Community over Commercialization:

“There are ways to achieve open access without commercialization or with minimal commercialization. And among those ways is using preprints and peer review services to achieve a community-driven model in which research is first published, and then reviewed and curated afterwards. It really separates the costs of dissemination and organizing peer review from a lot of the other markers that get wrapped up in the system like prestige.”

“There's so much movement toward open access globally. But I think it's important that that movement happens in a way that supports the needs of the research community and the public. Commercialization has promoted both the subscription model and also some models of open access that don't necessarily suit everyone's needs by creating barriers to publishing.”

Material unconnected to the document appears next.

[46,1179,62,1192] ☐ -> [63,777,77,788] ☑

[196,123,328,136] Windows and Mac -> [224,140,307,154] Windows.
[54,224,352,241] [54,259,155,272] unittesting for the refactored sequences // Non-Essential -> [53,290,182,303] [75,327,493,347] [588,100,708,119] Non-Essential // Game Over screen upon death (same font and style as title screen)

“Change happens in communities. Our entire model of change is that we need people who are going to be champions within their own local communities in order to create that change. Having a strong community is essential in order for useful new practices, and new ideas to propagate. From that perspective, we try to create a community within ASAPbio, one that encourages and fosters people to actually go out into their own communities and work there. It's really in that context of leveraging connections that change is going to happen.”

“We are driven by our board of directors, who in the beginning, would nominate and select future members. Recently, we’ve begun doing more open calls for our board…specifically calls for early career researchers. The community has been an incredible resource for us. We have engaged the community more in strategic planning. We are helping move together in the same direction to create change.”